> What the task requires
Reproduce word for word the line that contains "LatestBuy D6 Dice" and every line after it to the end of the records, with nothing else added.

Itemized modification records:

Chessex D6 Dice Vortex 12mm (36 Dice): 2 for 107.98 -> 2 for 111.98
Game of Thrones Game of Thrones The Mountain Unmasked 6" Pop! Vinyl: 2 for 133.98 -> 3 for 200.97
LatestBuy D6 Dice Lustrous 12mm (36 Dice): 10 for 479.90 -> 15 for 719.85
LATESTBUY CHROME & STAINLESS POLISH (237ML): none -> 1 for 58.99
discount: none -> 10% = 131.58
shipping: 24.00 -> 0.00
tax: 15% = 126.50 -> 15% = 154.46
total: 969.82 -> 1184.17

> Reply
LatestBuy D6 Dice Lustrous 12mm (36 Dice): 10 for 479.90 -> 15 for 719.85
LATESTBUY CHROME & STAINLESS POLISH (237ML): none -> 1 for 58.99
discount: none -> 10% = 131.58
shipping: 24.00 -> 0.00
tax: 15% = 126.50 -> 15% = 154.46
total: 969.82 -> 1184.17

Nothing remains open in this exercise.